To the north of Port Blair, if one follows the Andaman Trunk road away from the sea and along the treeless countryside, modern civilisation as we know it comes to a halt. The road sees you through iron gangplanks and hillocks of half-abandoned houses, as the landscape first gives into marsh land, and then into tall trees in the far sight. As Murugan would tell his bus passengers later, the next 50 kilometres of the passage went through rainforests belonging to one of the world's most endangered groups, the indigenous Jarawa. It was 16 years ago, in 1998, when the Jarawas first made the choice to abandon arms against mainstream entrants into their reserve. Driving through these forests, Murugan said raising his chin, had always been one of the more dangerous jobs in the history of the Andaman Islands.
Every morning at 6 am, the gates to the Jarawa Tribal Reserve, located in the Middle Straits of the Andamans, are thrown open with a loud pre-recorded voice reading out instructions of social conduct to be followed inside the forests.
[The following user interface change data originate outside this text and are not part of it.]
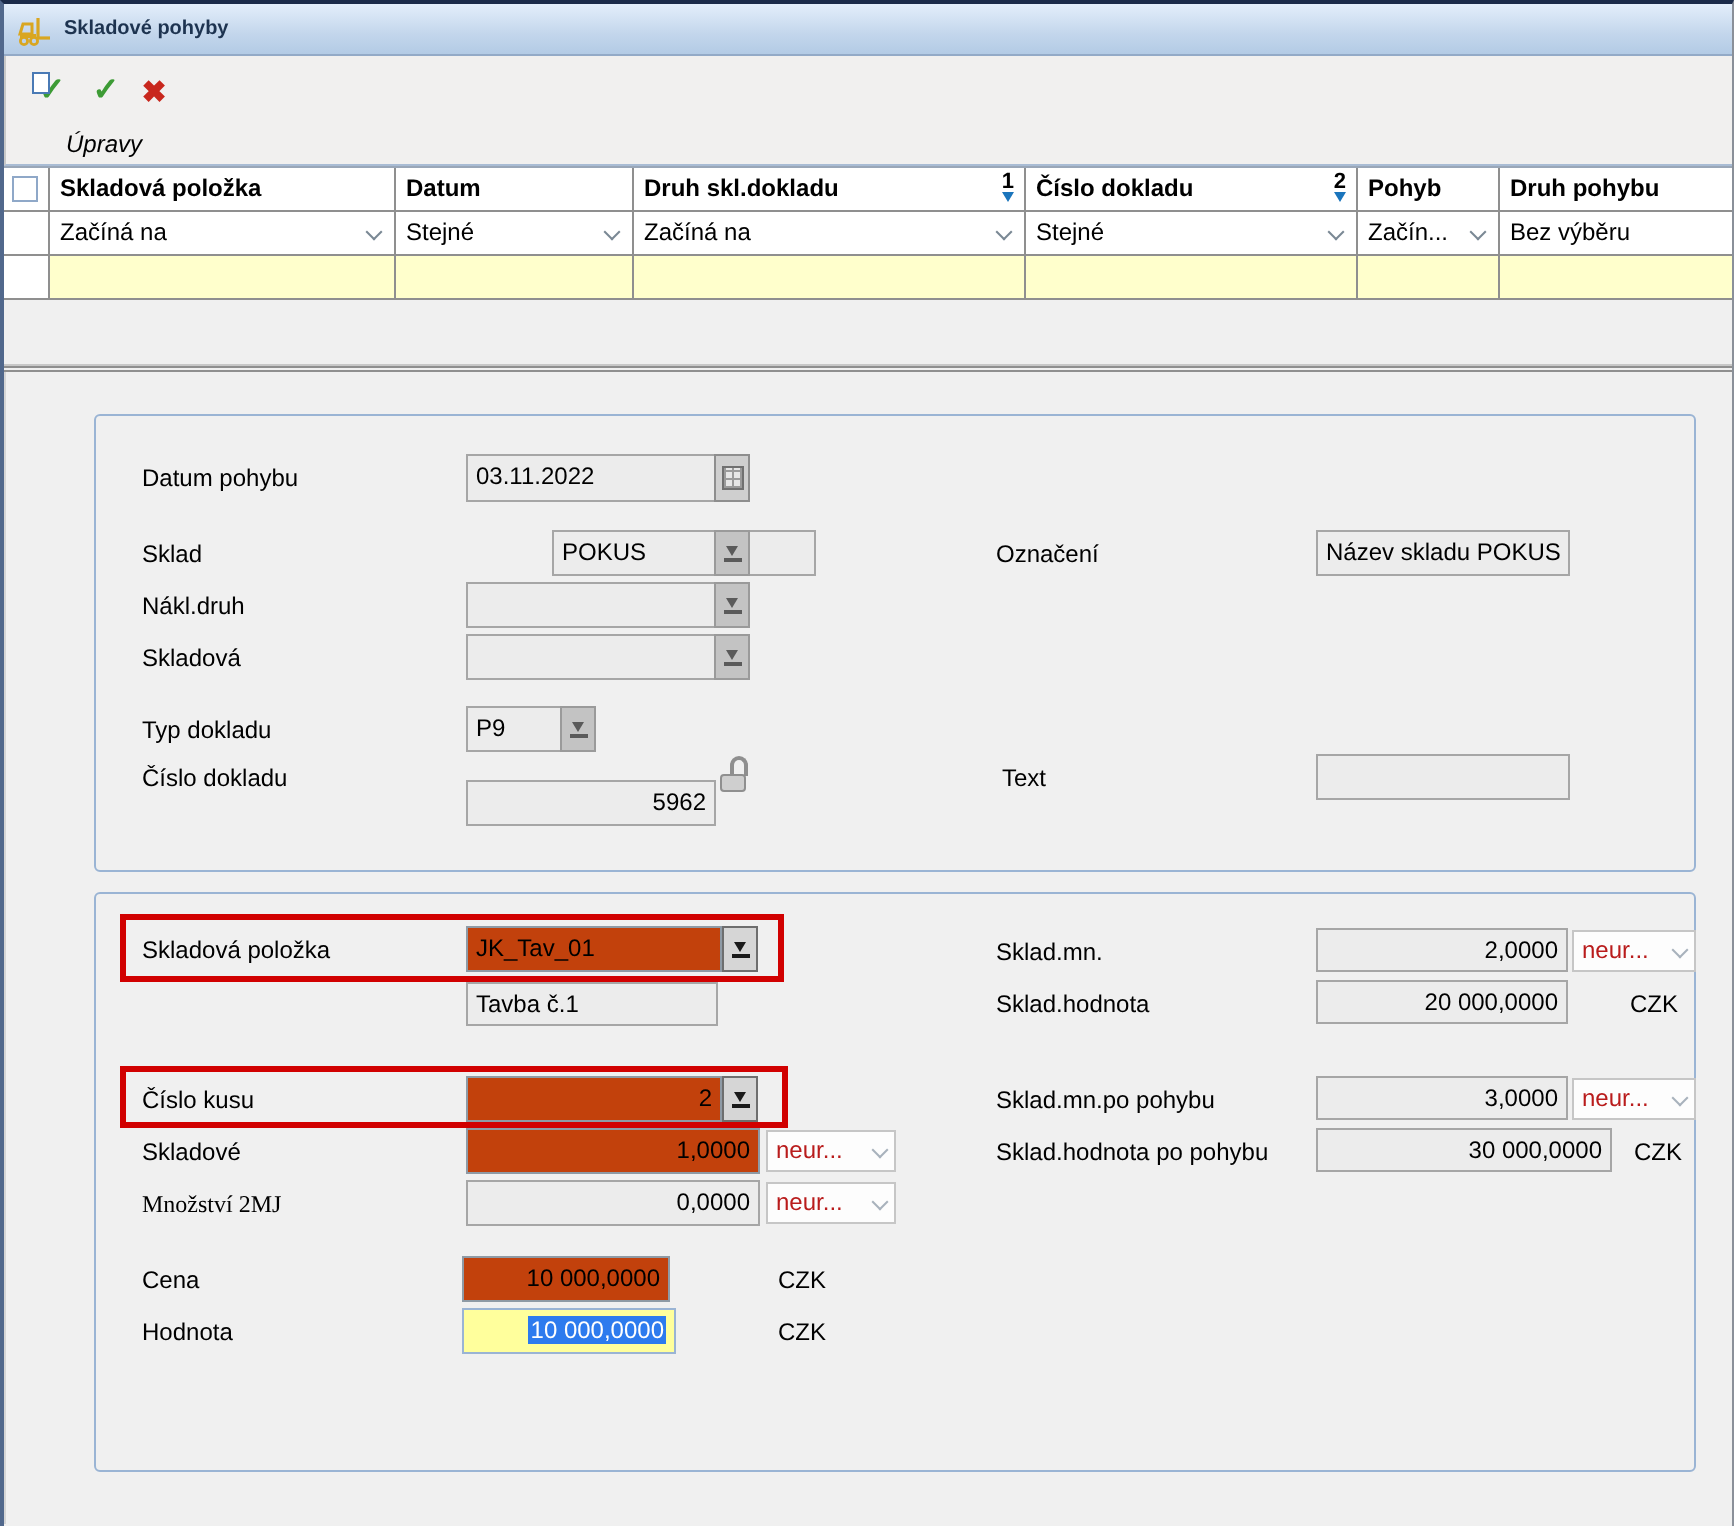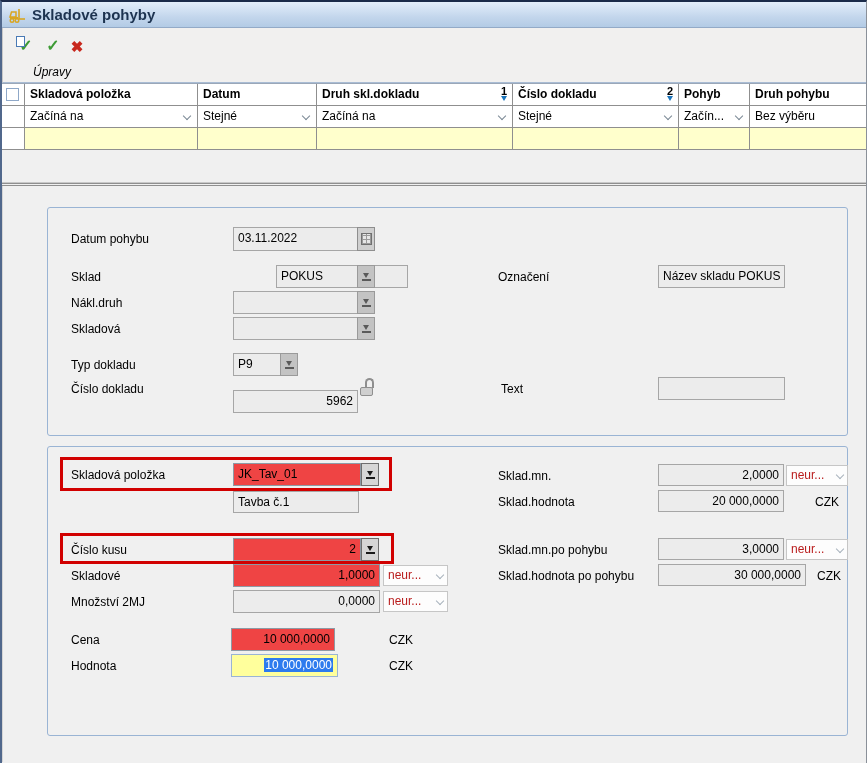"Skladové pohyby" .titlebar .title { font-size: 15px -> 10px }
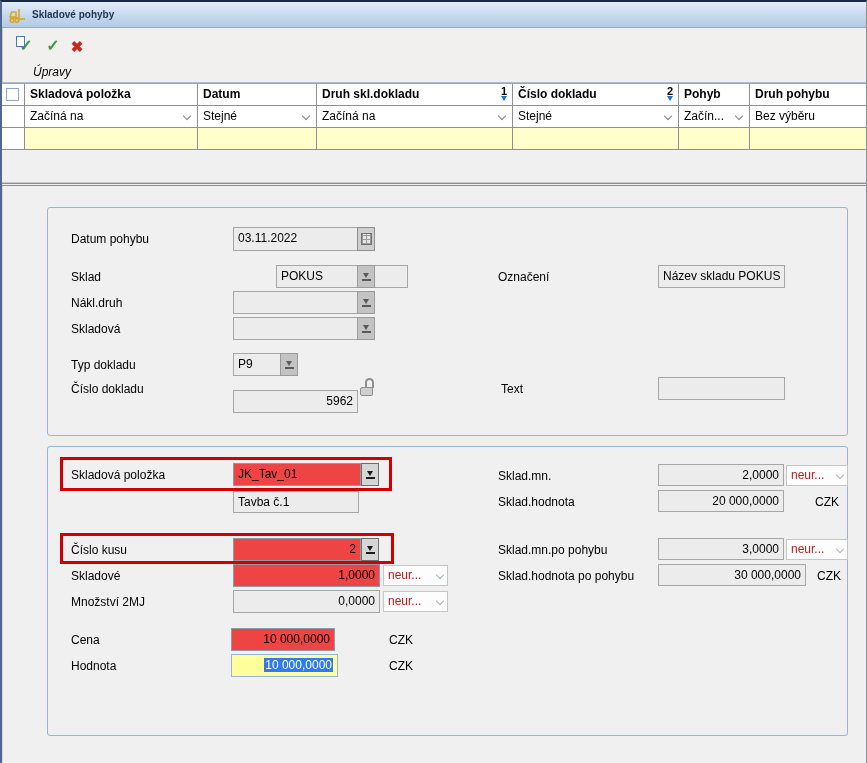"JK_Tav_01" .fld { background: #ef4444 -> #c2410c }
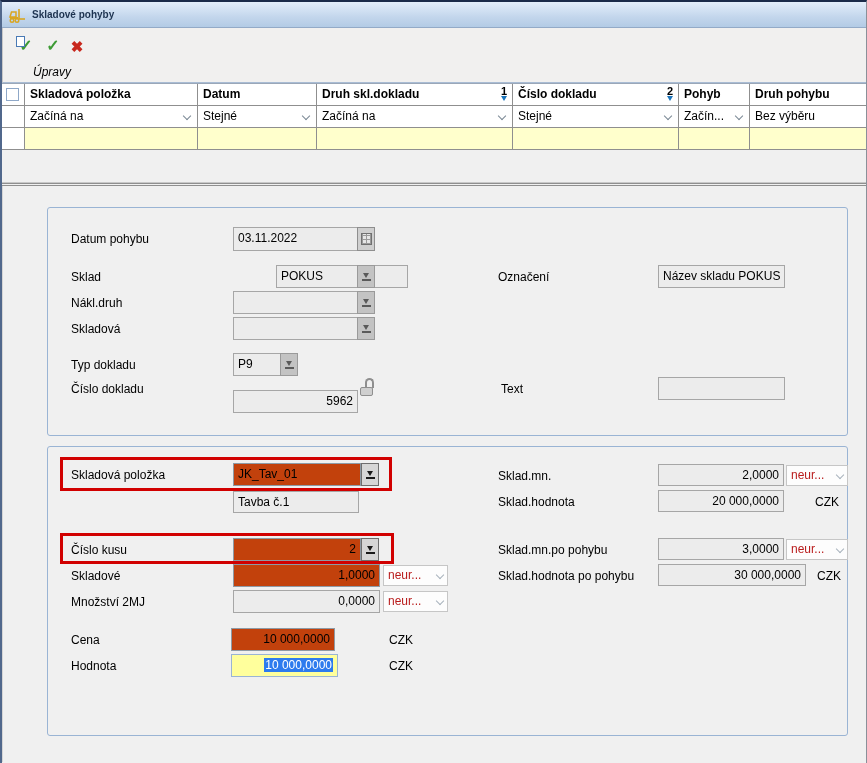"Množství 2MJ" div.f-label { font-family: none -> Liberation Serif, serif }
Following this, a convoy of cars and buses cross into the forests from the hamlet of Jirkatang, the last housing settlement towards Baratang Island, a less popular attraction for tourists. En route the convoy crosses another that approaches Jirkatang from Baratang. Throughout the day, six more convoys enter the reservation from either side at three hour intervals.
Before entering the reservation, Murugan takes out a court order to frighten the passengers into burying deep their camera equipment. In 2012, one of these tourists was British journalist Gethin Chamberlain of the Observer, who exposed these excursions inside the reservation and the role of the police in facilitating them. When the Supreme Court ordered the Trunk Road to be permanently shut down in January 2013 – effectively banning what turned out to be oppressive occurrences of human safaris – both tour operator friends of Murugan and tribal-rights activists believed that this was the end of the safaris and the tribe's claim to their land had finally been granted. To the former's delight and the latter's despair, just over a month later the Supreme Court removed the ban, putting the likes of Murugan back in business.
From past to present
In the beginning of the 18th century, the Jarawas inhabited the South Andamans while being at war with the Aka-Bea-da tribe. The Jangils, who bore some relation to the Jarawa, were situated further south on Rutland Island. The first colonisers of the land, the British East India Company, built their townships around Chatham and Ross Island, cleared the forests starting with southeast Andamans and managed to push the tribal demographic towards the north. They frequently attempted to make contact and engaged in the practice of 'gift-giving' with Jarawas, efforts which were sometimes reciprocated with hostility. As the number of colonial villages and forestry expeditions increased, small battles between the tribe and the police or bandits became common. While the other two tribes perished into extinction, the Jarawas survived the exodus. In 1957, their habitation area from the southwestern forests of Constance Bay through the Middle Straits into the Middle Andamans and the marina around it was declared a tribal reserve under the Andaman and Nicobar (Protection of Aboriginal Tribes) Regulation Act, 1956.